Deploying a private Trojan VPN on a DigitalOcean VPS gives site owners, enterprises, and developers a robust, high-performance tunneling solution with full control over configuration, security, and IP allocation. This guide walks you through a detailed, step-by-step deployment on Ubuntu 20.04/22.04, covering DNS, TLS, Nginx reverse proxy, Trojan server configuration, systemd, firewall tuning, client configuration, and operational hardening. The instructions assume basic Linux familiarity and SSH access to a fresh DigitalOcean droplet.

Why choose Trojan on DigitalOcean?

Trojan is a protocol designed to resemble HTTPS traffic and evade DPI-based blocking while offering high-speed, low-latency tunneling. DigitalOcean droplets provide predictable performance, private networking, and easy snapshot/backups. Together they make an ideal platform for a dedicated-IP VPN service where you control the environment and the IP assigned to your VPN endpoint.

Prerequisites and planning

Before provisioning the VPS, prepare the following:

  • A domain name (eg. vpn.example.com). You will point an A record to the droplet’s public IP for TLS certificate issuance and to make traffic appear legitimate.
  • DigitalOcean account and API access (optional but useful for automation).
  • SSH key pair for secure login. Avoid password-based root login if possible.
  • Basic familiarity with systemd, Nginx, and JSON configuration files.
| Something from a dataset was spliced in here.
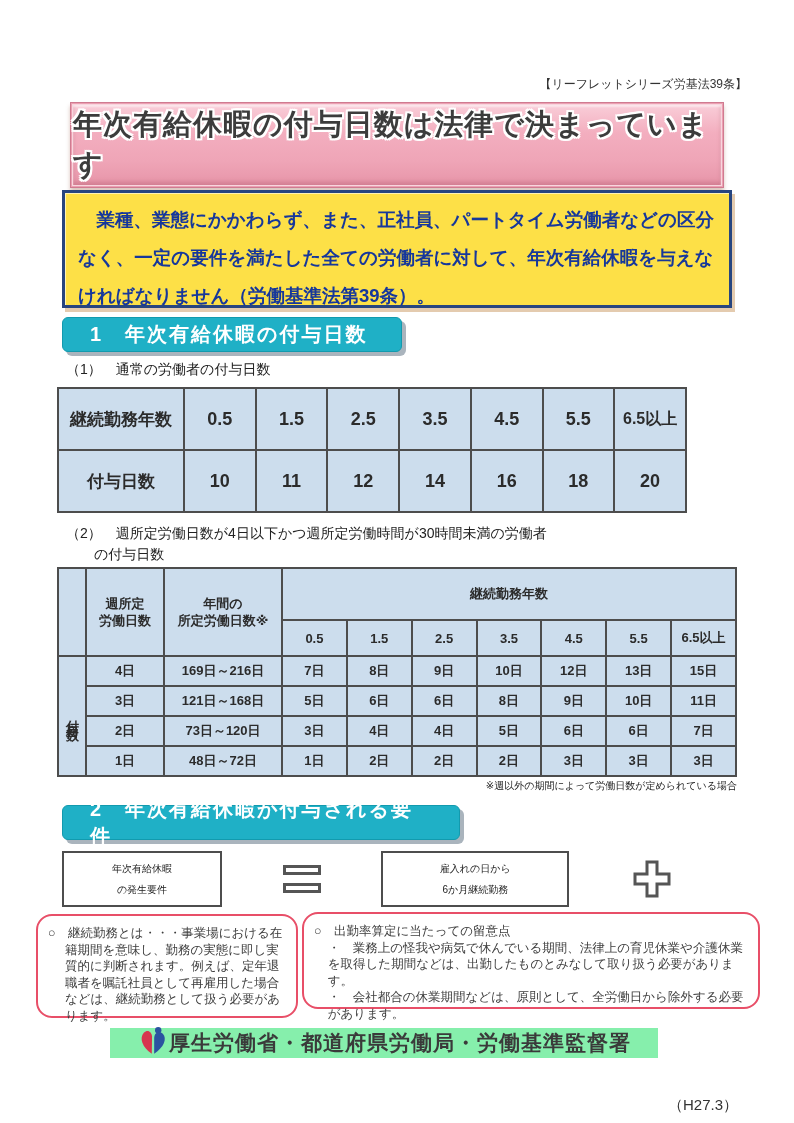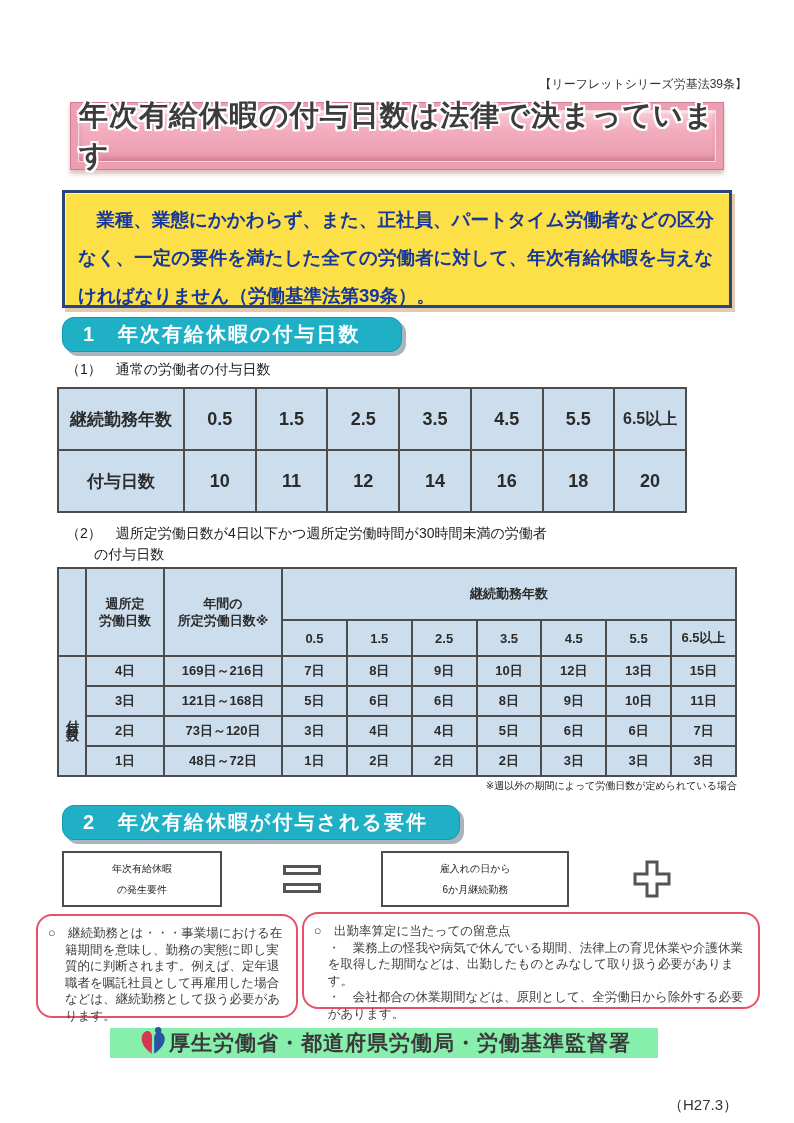"年次有給休暇の付与日数は法律で決まっています" .banner { height: 68px -> 86px; padding: 7px -> 1px }
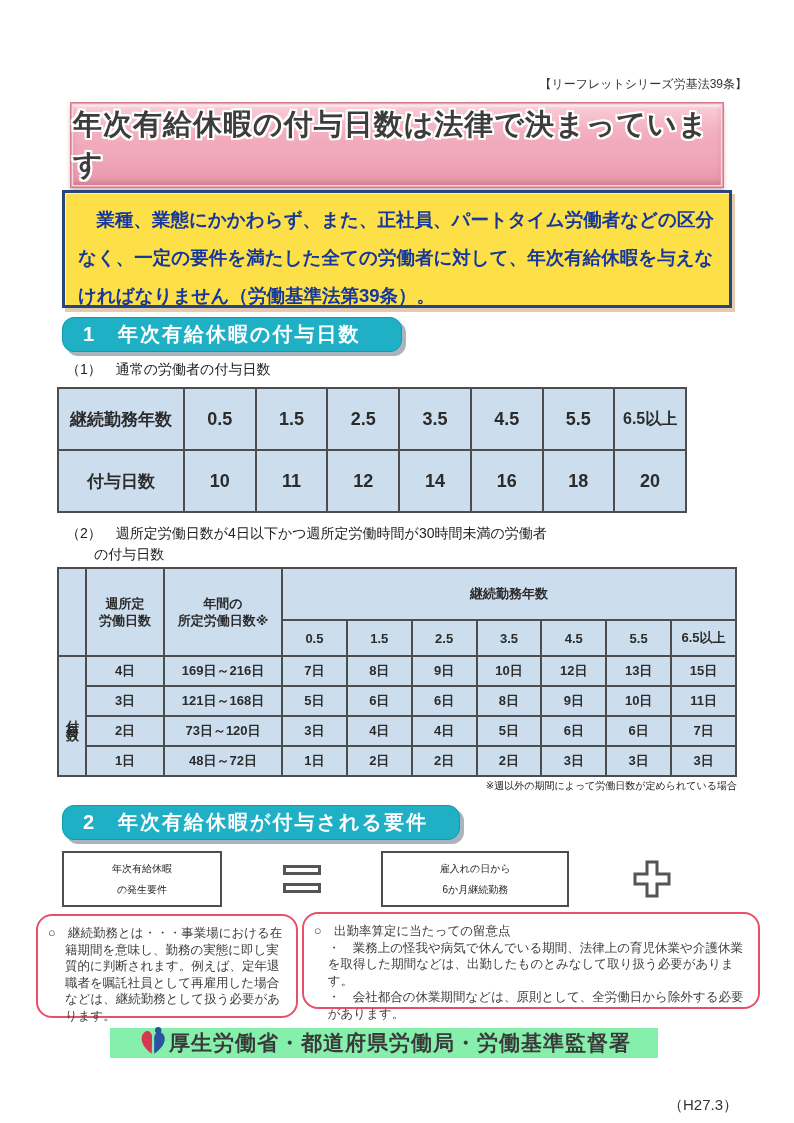"1 年次有給休暇の付与日数" .sec-header { border-radius: 12px -> 6px; padding: 0 20px -> 0 27px }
Step 1 — Create the droplet and configure DNS

Create a DigitalOcean droplet with Ubuntu 22.04 LTS (1 vCPU and 1GB RAM is fine for light use; scale up if serving many clients). During creation, add your SSH public key. After the droplet is created, note the public IP, and add an A record for your domain or subdomain pointing to that IP. Example: add A record vpn.example.com → 203.0.113.10. Wait for DNS propagation (usually a few minutes).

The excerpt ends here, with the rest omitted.